Speaker

Nikhil Rana

Nikhil Rana

Senior AI Consultant at Google Cloud

Actions

Nikhil is an applied data science & cloud professional with over a decade of experience in developing and implementing Machine learning, Deep Learning, and NLP-based solutions for a variety of industries like Finance, FMCG, etc. He is a passionate advocate for the use of data science to solve real-world problems and is always looking for new ways to use data to make a positive impact on the world.

Badges

Area of Expertise

  • Business & Management
  • Information & Communications Technology

Beyond Similar: Building Diverse Search with MMR

In the era of vector search and semantic similarity, returning highly relevant results is only half the battle. When search results are too similar, users must wade through redundant information to find diverse perspectives. This talk introduces Maximum Marginal Relevance (MMR) implementation in OpenSearch, a powerful technique that optimally balances result relevance with diversity.

Key takeaways will include:
- Implementing MMR reranking with OpenSearch's vector search
- Optimizing performance for large-scale deployments
- Measuring and tuning diversity metrics
- Real-world applications and success patterns

Effortless Scalability: Orchestrating Large Language Model Inference with Kubernetes

In the dynamic landscape of AI/ML, deploying and orchestrating large open-source inference models on Kubernetes has become paramount. This talk delves into the intricacies of automating the deployment of heavyweight models like Falcon and Llama 2, leveraging Kubernetes Custom Resource Definitions (CRDs) to manage large model files seamlessly through container images. The deployment is streamlined with an HTTP server facilitating inference calls using the model library.
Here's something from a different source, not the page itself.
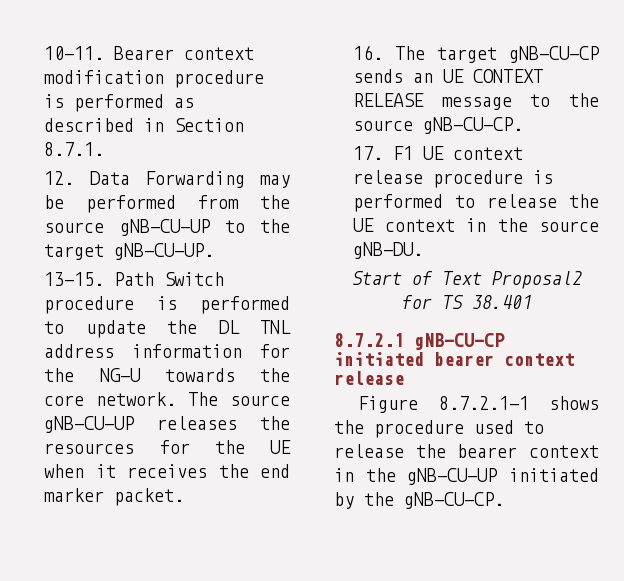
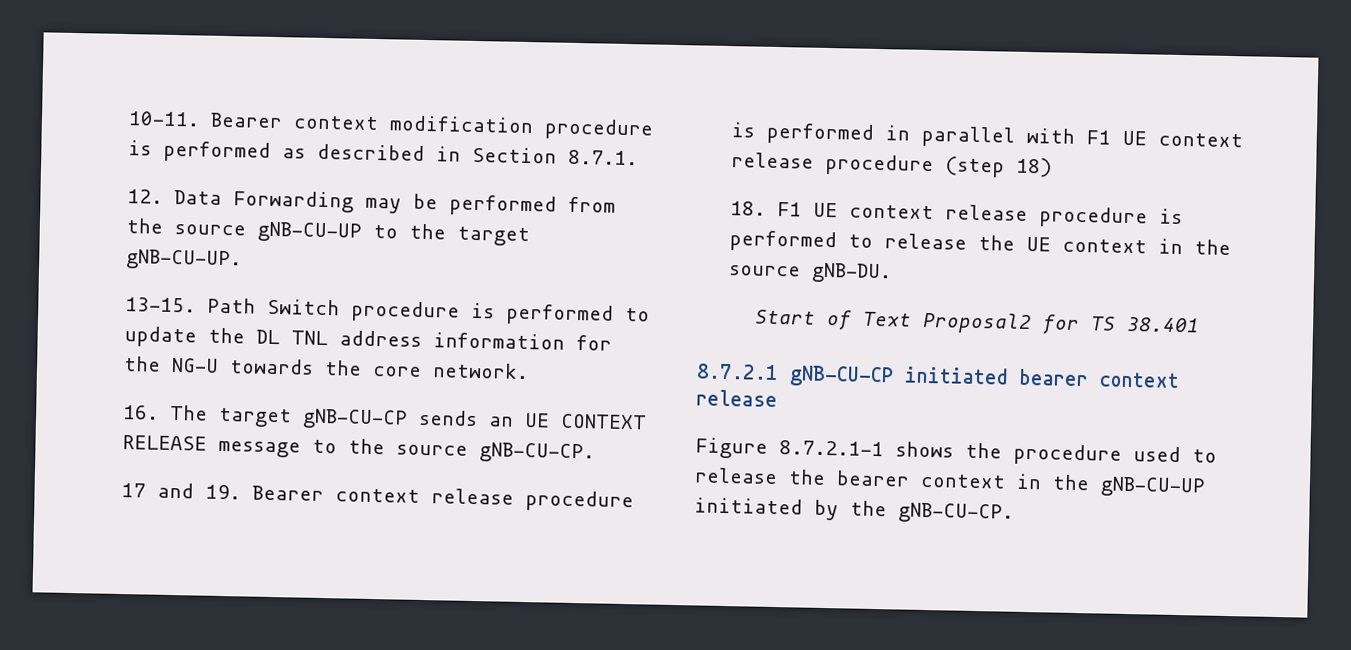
- The source gNB-CU-UP releases the resources for the UE when it receives the end marker packet.
- 17. F1 UE context release procedure is performed to release the UE context in the source gNB-DU.
+ 17 and 19. Bearer context release procedure is performed in parallel with F1 UE context release procedure (step 18)
+ 18. F1 UE context release procedure is performed to release the UE context in the source gNB-DU.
This session will explore eliminating manual tuning of deployment parameters to fit GPU hardware by providing preset configurations. Learn how to auto-provision GPU nodes based on specific model requirements, ensuring optimal utilization of resources. We'll discuss empowering users to deploy their containerized models effortlessly by allowing them to provide a pod template in the workspace custom resource inference field. The controller dynamically, in turn, creates deployment workloads utilizing all GPU nodes.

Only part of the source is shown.